Les chercheurs ont également noté que l’infection au CrPV nécessitait également une activité du protéasome. De plus, ces effets étaient des résidus AA dépendants de R146 nichés dans la queue C-terminale du CrPV-1A. Le modèle d’étude a également montré que cette queue C-terminale de CrPV-1A interagissait indirectement ou directement avec Nup358 pour médier la dégradation dépendante du protéosome par le complexe Cul2-Rbx1-EloBC.
Ainsi, la mutation R146A, 20 AA s’étendant en amont du clivage « stop-go », a probablement perturbé les interactions CrPV-1A/Nup358, l’activité stop-go du peptide CrPV-2A, modifiant éventuellement la localisation sous-cellulaire du CrPV-1A et les conformations protéiques qui ont médié ces effets .
L’immunotransfert pour Nup358 dans les cellules S2 a montré une bande protéique à> 245 kDa, non détectée dans les cellules traitées par l’ARNdb Nup358, confirmant l’épuisement de Nup358 médié par l’ARNi. L’épuisement de Nup358 a eu plusieurs autres effets.
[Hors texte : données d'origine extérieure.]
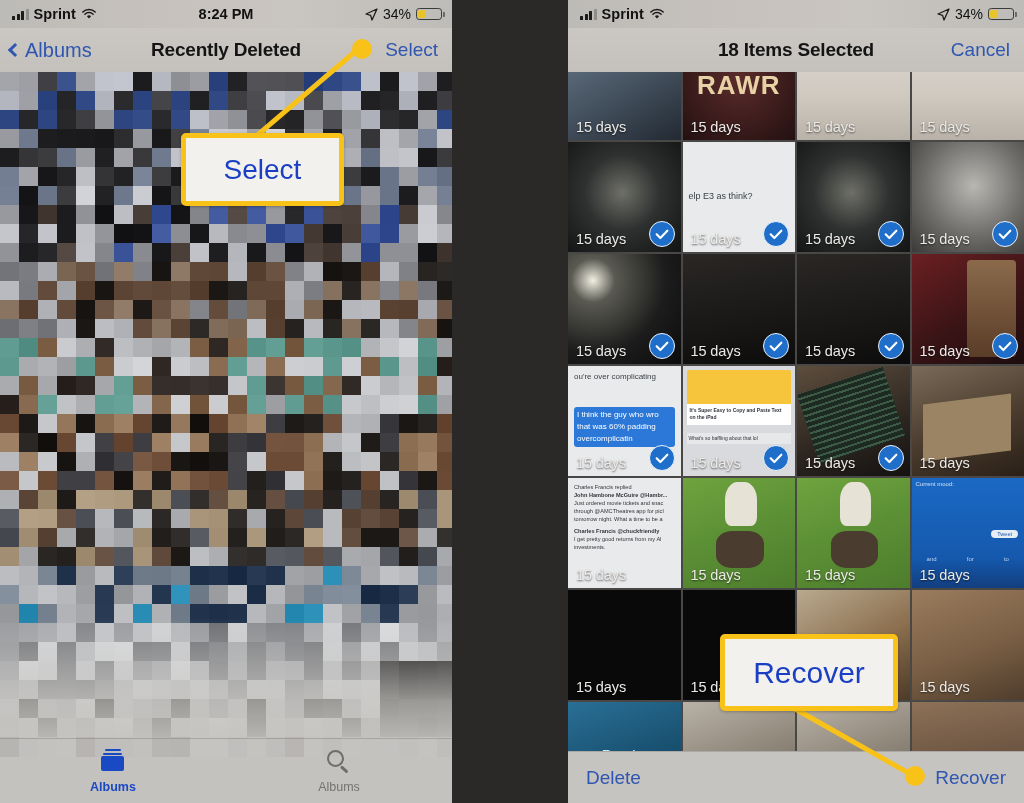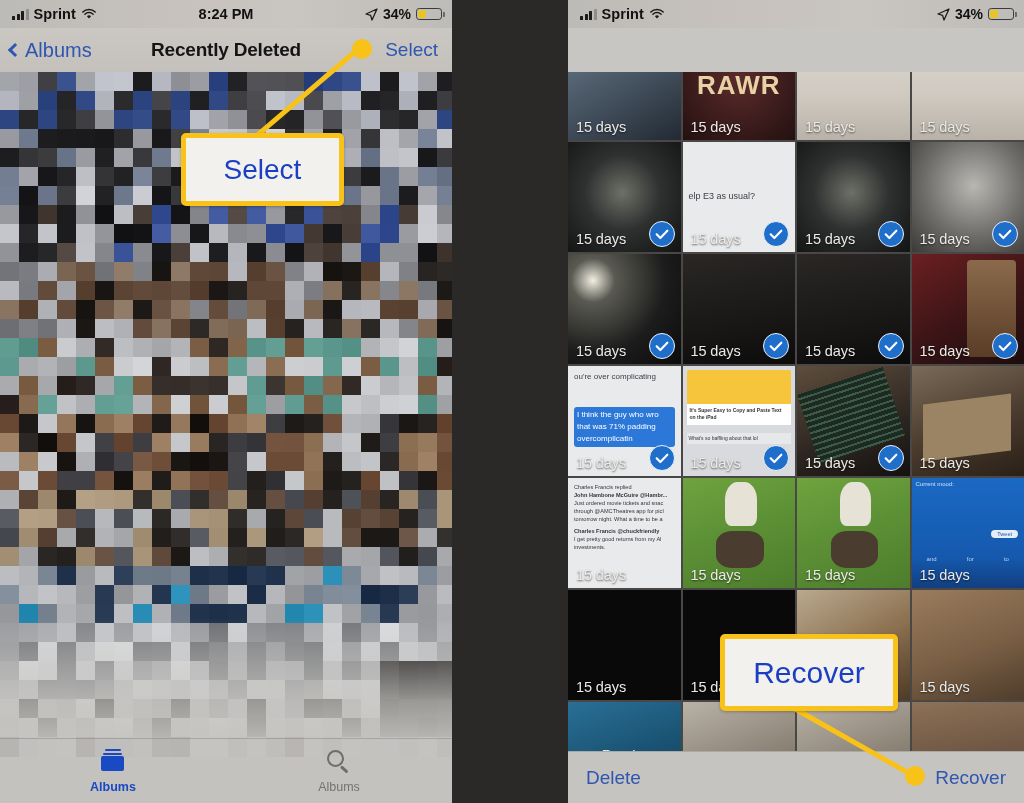--- a/index.html
+++ b/index.html
@@ -43,7 +43,7 @@
     background:#6a6865; border-radius:0 1px 1px 0;
   }
   .battery em { display:block; height:100%; width:38%; background:#e8c42c; border-radius:1.6px; }
-  .pct { font-size: 14px; font-weight: bold; }
+  .pct { font-size: 14px; font-weight: normal; }
 
   
   .navbar {

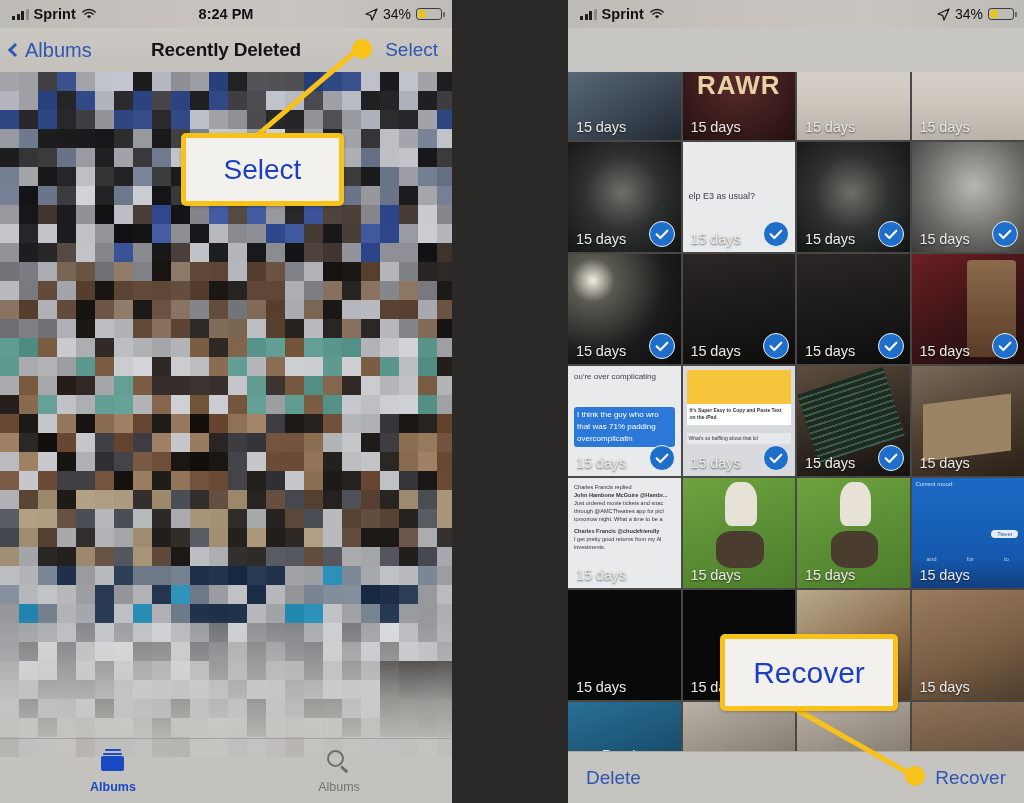--- a/index.html
+++ b/index.html
@@ -1125,6 +1125,10 @@
       </div>
     </div>
 
+    <div class="navbar">
+      <div class="nav-title">18 Items Selected</div>
+      <div class="nav-action">Cancel</div>
+    </div>
 
     <div class="gridwrap">
       <div class="grid" id="grid" style="margin-top: -42px;">

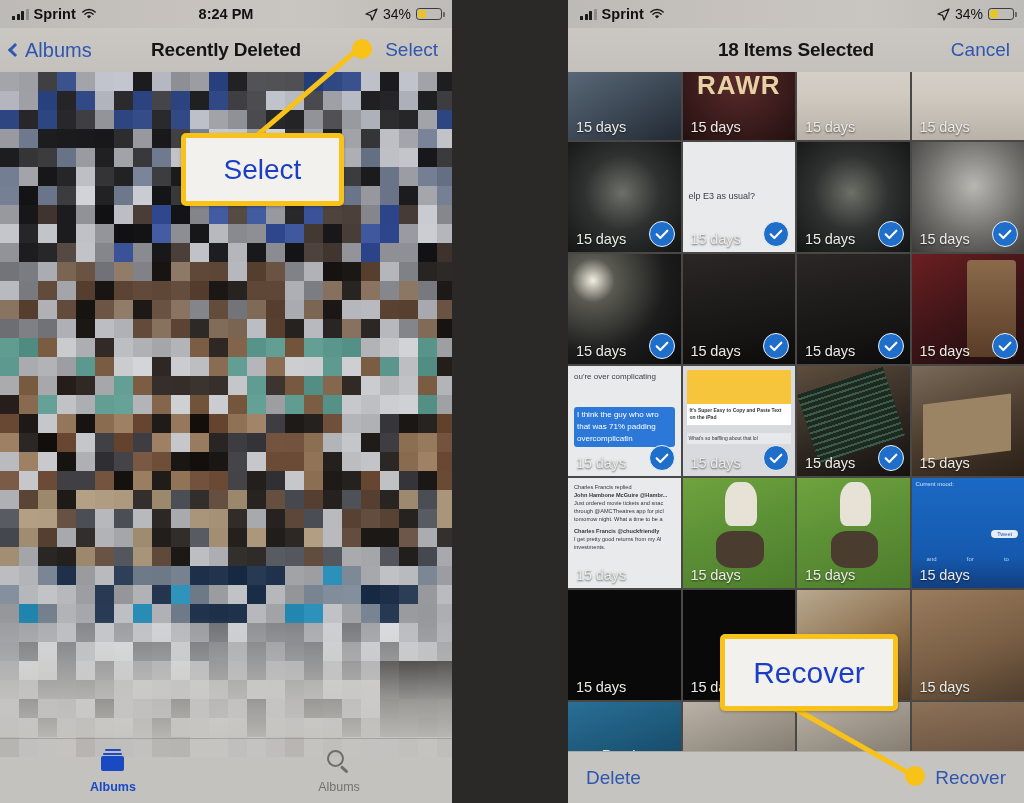--- a/index.html
+++ b/index.html
@@ -1167,7 +1167,7 @@
     </div>
     <div class="cell">
       <div class="tw" style="display:flex;align-items:center;font-size:9px;color:#3a3f45">
-        <span>elp E3 as usual?</span>
+        <span>elp E3 as think?</span>
             </div>
       <span class="days">15 days</span>
       <span class="check">

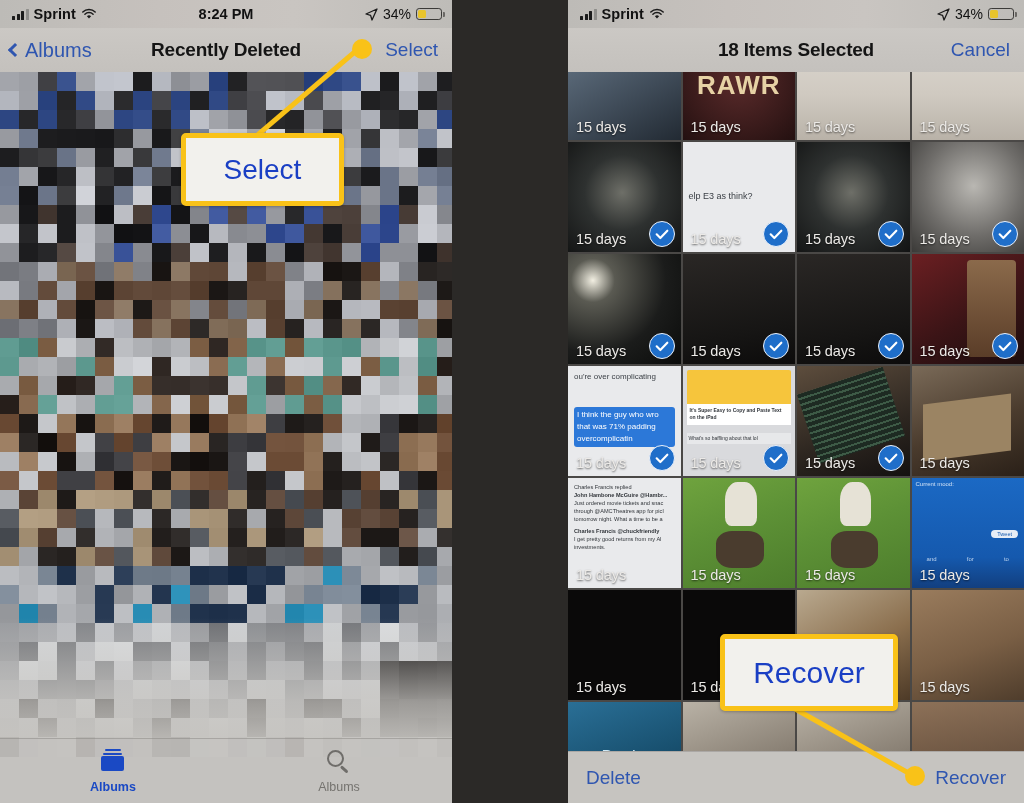--- a/index.html
+++ b/index.html
@@ -1235,7 +1235,7 @@
     <div class="cell">
       <div class="tw">
         <div style="font-size:8px;color:#3a3f45">ou're over complicating</div>
-        <div class="bubble" style="margin-top:24px;font-size:8px;line-height:1.5">I think the guy who wro that was 71% padding overcomplicatin</div>
+        <div class="bubble" style="margin-top:24px;font-size:8px;line-height:1.5">I think the guy who wro that was 60% padding overcomplicatin</div>
             </div>
       <span class="days">15 days</span>
       <span class="check">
Par exemple, le traitement à la patéamine A des cellules appauvries en Nup358 a diminué le nombre de foyers RIN par cellule.
De même, le traitement à l’arsénite a entraîné une diminution d’environ 40 % des foyers RIN par cellule par rapport aux cellules témoins traitées à l’ARNdb. L’épuisement de NXF1, un facteur critique de transport d’ARN, a entraîné la perte de SG. Ensemble, ces résultats ont montré que le blocage de l’exportation d’ARNm via Nup358, ou en général, pouvait entraîner une inhibition de SG.
conclusion
Dans l’ensemble, la présente étude a fourni des informations mécanistes sur l’inhibition de la SG médiée par les protéines virales, une stratégie virale qui n’a pas encore été complètement explorée mais qui favorise les infections virales.
Les études de séquençage n’ont révélé aucune conservation entre le CrPV-1A et d’autres protéines du dicistrovirus 1A, mais certaines peuvent avoir des fonctions similaires. Il serait intéressant que de futures études déterminent comment ces deux protéines virales agissent de manière similaire au niveau spécifique au domaine pour établir une infection productive chez l’hôte. En outre, les études futures devraient étudier de manière approfondie les interactions CrPV-1A/Nup358 et déterminer si l’ubiquitination de Nup358 est essentielle à la dégradation du SG.